Problem statement:
Copy the lines below as they are; omit the images they contain.

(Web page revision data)
━━━━━━━━━━━━━━━━━━━━━━━━━━━━━━
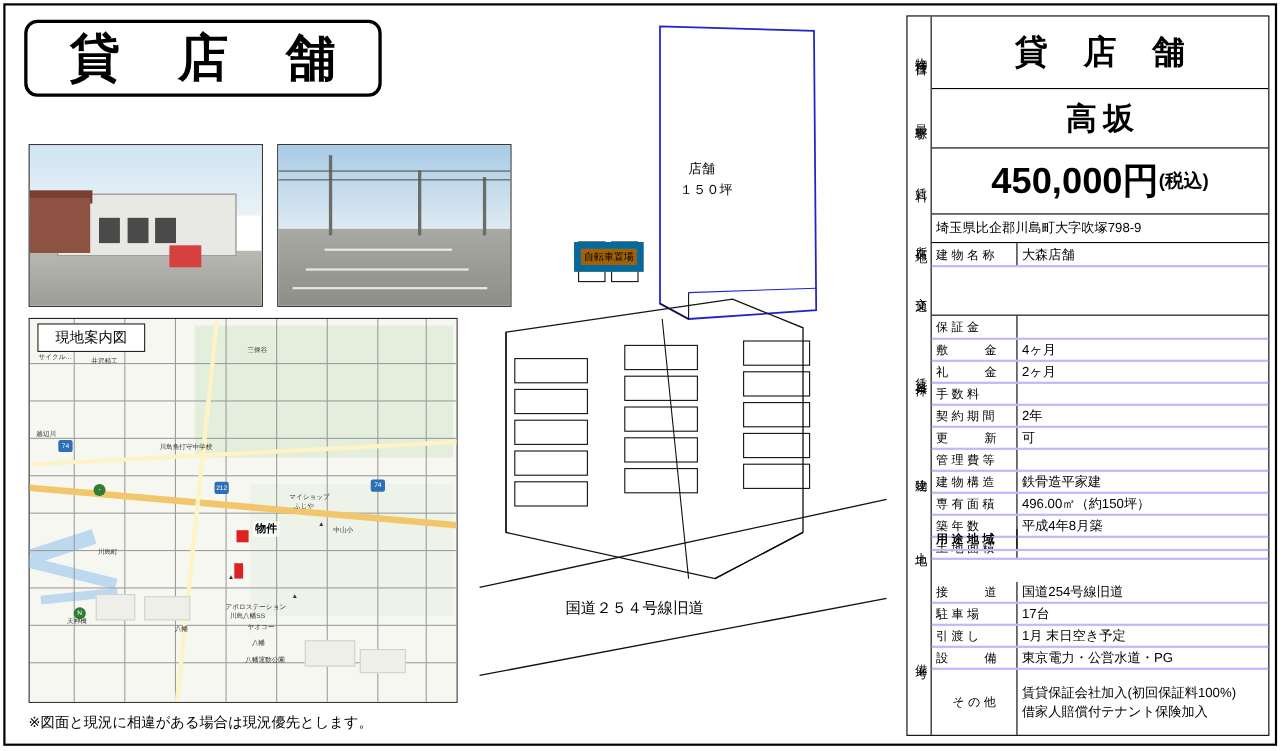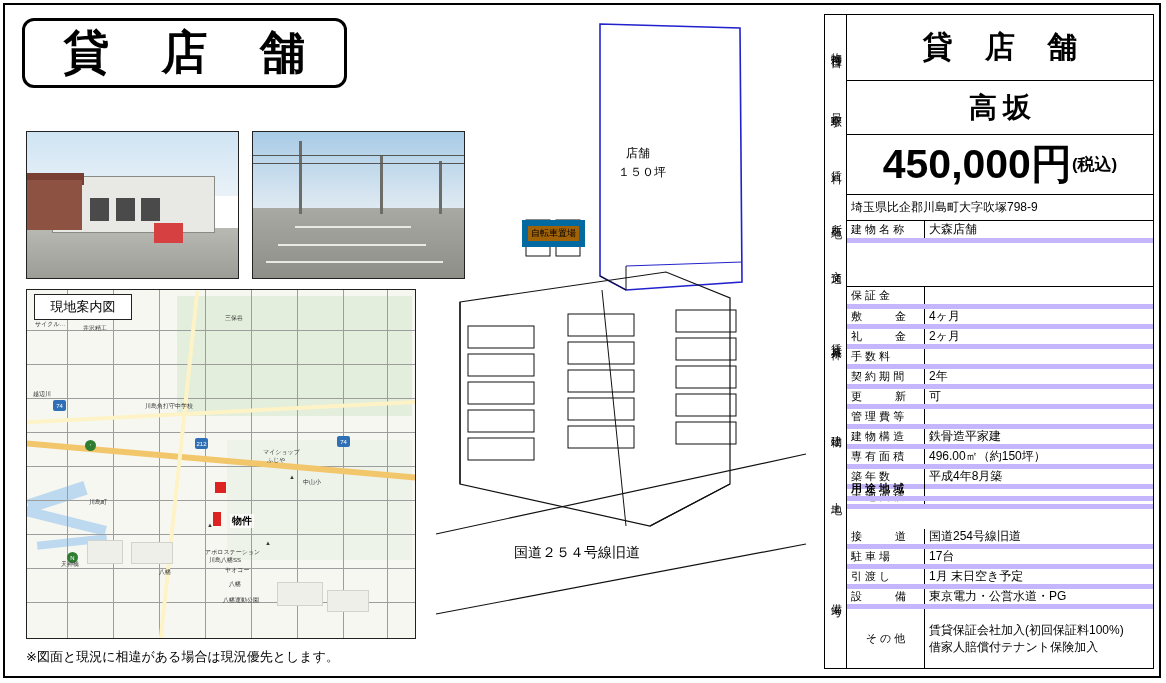"450,000円" .t-price { font-size: 41px -> 33px }
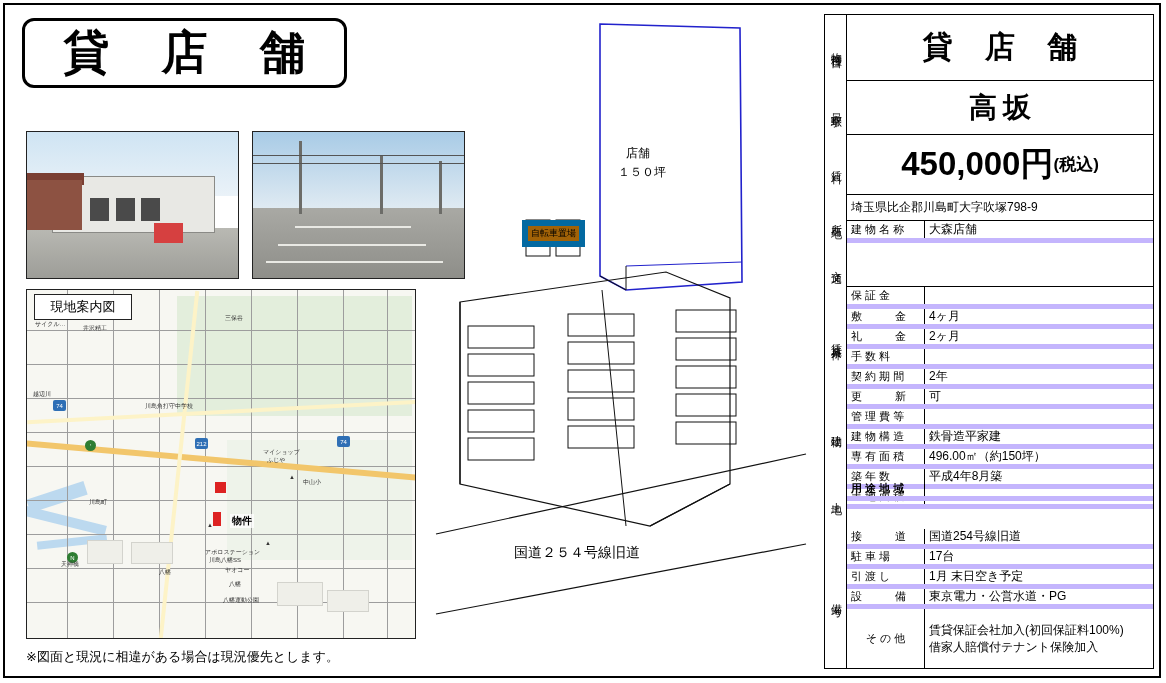"建 物 名 称" .row { border-bottom: 5px solid #c4b5fd -> 2px solid #c4b5fd }
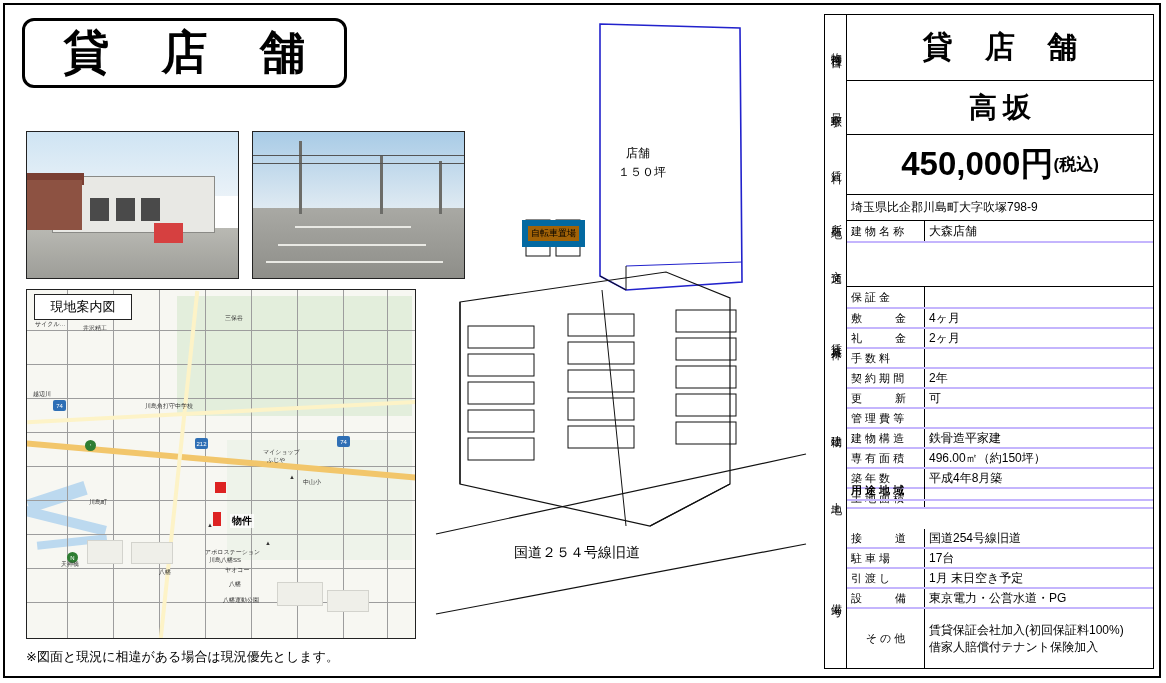"物件" div.m-pin { margin-top: 40px -> none }
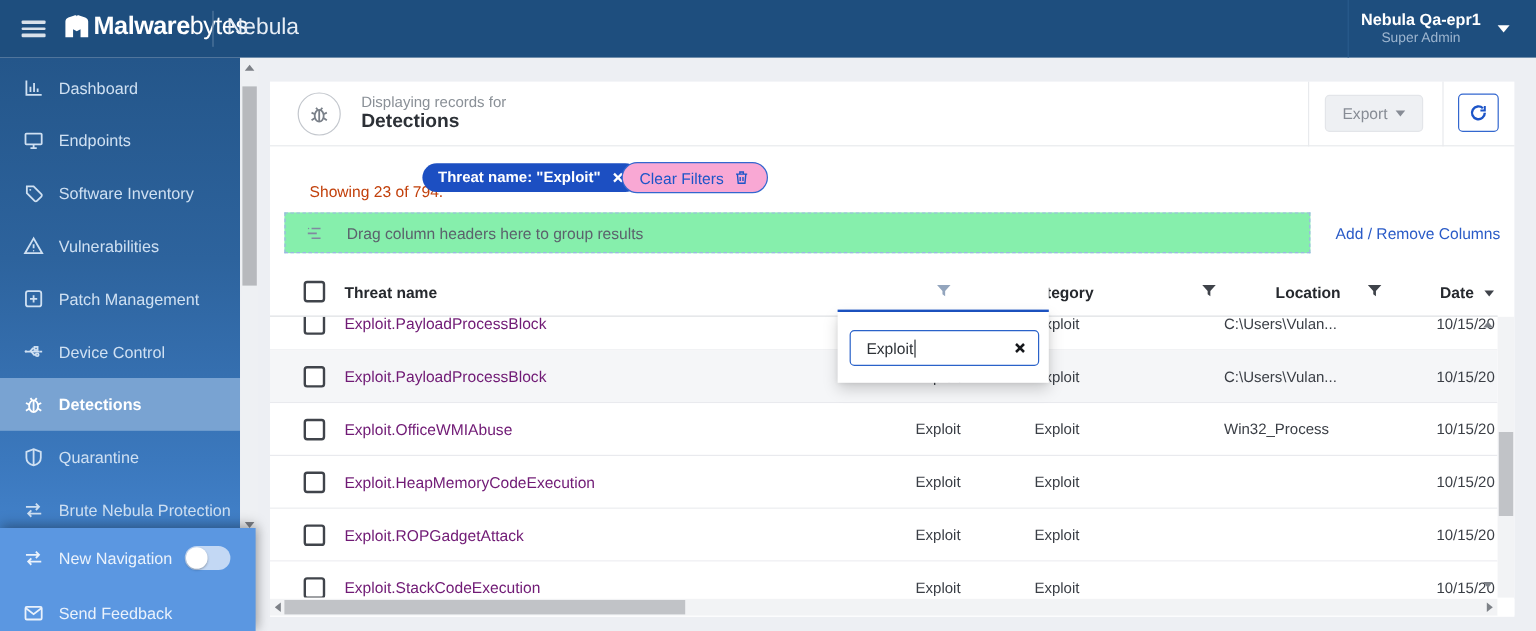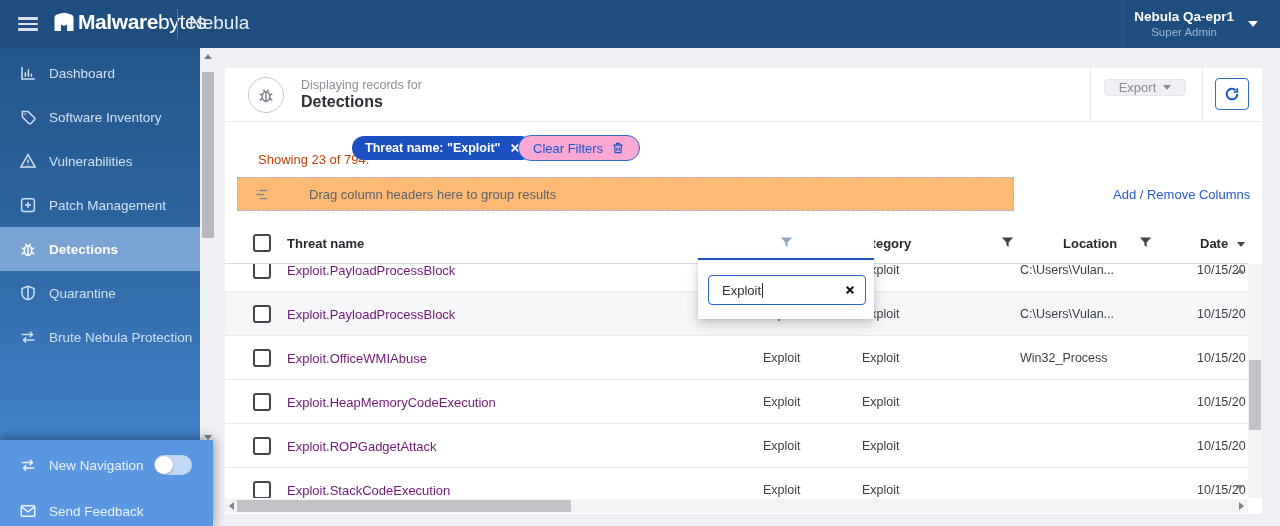"Export" .btn-export { height: 17px -> 31px }
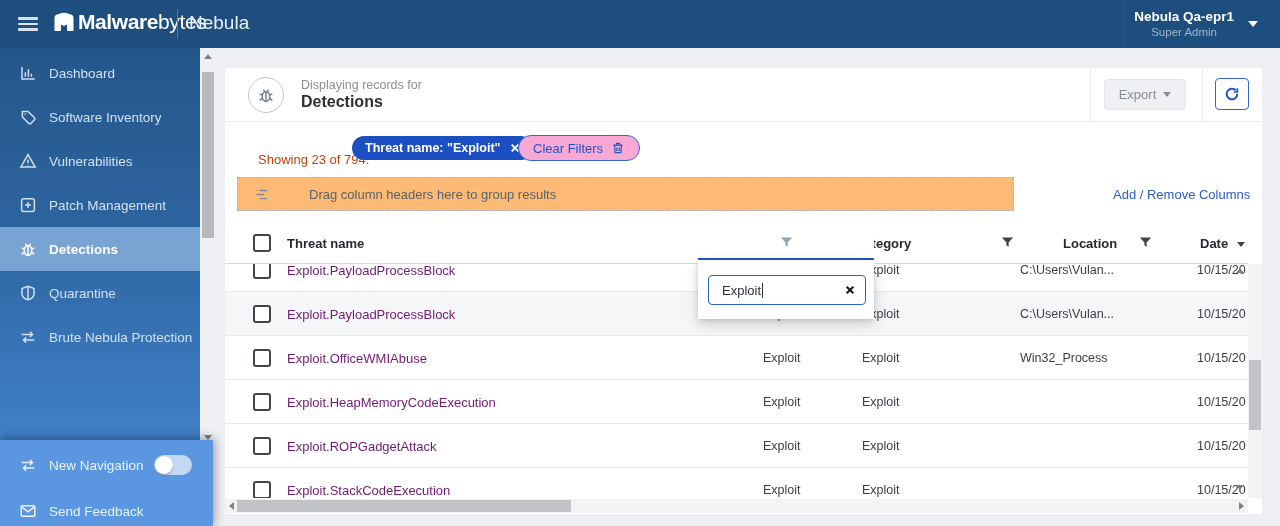"Endpoints" div.nav-item { html: none -> <div> <svg> <rect></rect> <path></path> </svg> <span>Endpoints</span> </div> }
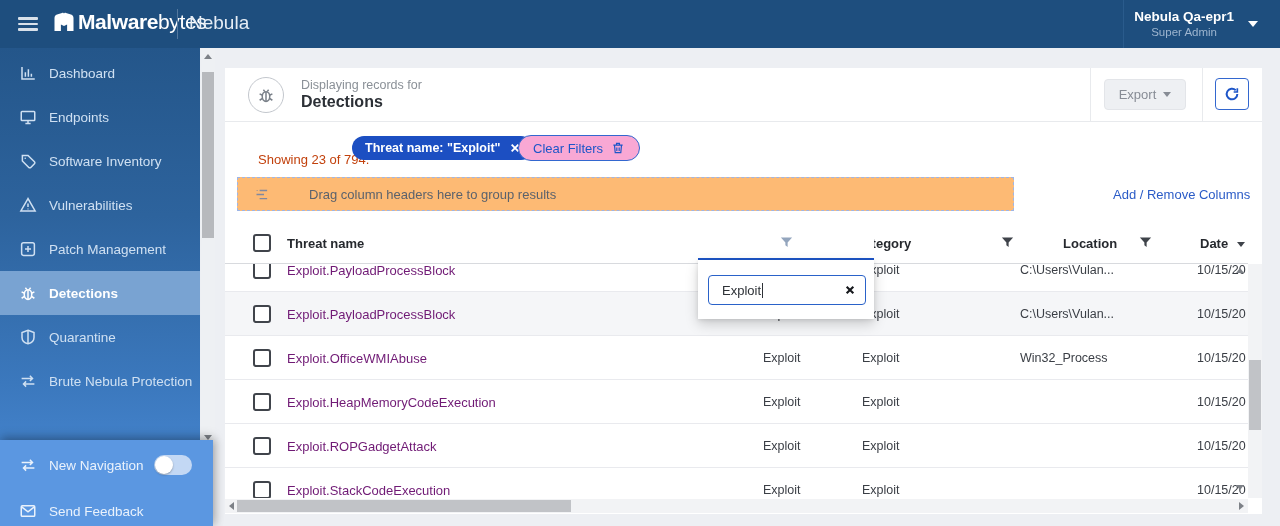"Drag column headers here to" .group-bar { background: #fdba74 -> #86efac; gap: 20px -> none; width: 777px -> 855px }
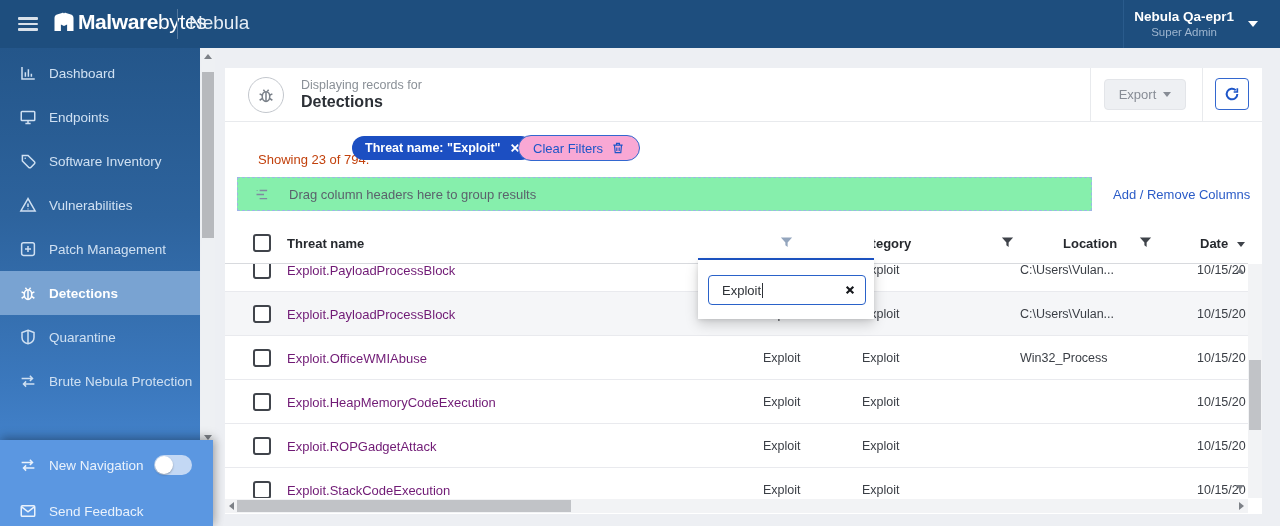"Device Control" div.nav-item { html: none -> <div> <svg> <circle></circle> <path></path> <path></path> <rect></rect> <circle></circle> <path></path> </svg> <span>Device Control</span> </div> }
━━━━━━━━━━━━━━━━━━━━━━━━━━━━━━
The answer:
"450,000円" .t-price { font-size: 41px -> 33px }
"建 物 名 称" .row { border-bottom: 5px solid #c4b5fd -> 2px solid #c4b5fd }
"物件" div.m-pin { margin-top: 40px -> none }
"Export" .btn-export { height: 17px -> 31px }
"Endpoints" div.nav-item { html: none -> <div> <svg> <rect></rect> <path></path> </svg> <span>Endpoints</span> </div> }
"Drag column headers here to" .group-bar { background: #fdba74 -> #86efac; gap: 20px -> none; width: 777px -> 855px }
"Device Control" div.nav-item { html: none -> <div> <svg> <circle></circle> <path></path> <path></path> <rect></rect> <circle></circle> <path></path> </svg> <span>Device Control</span> </div> }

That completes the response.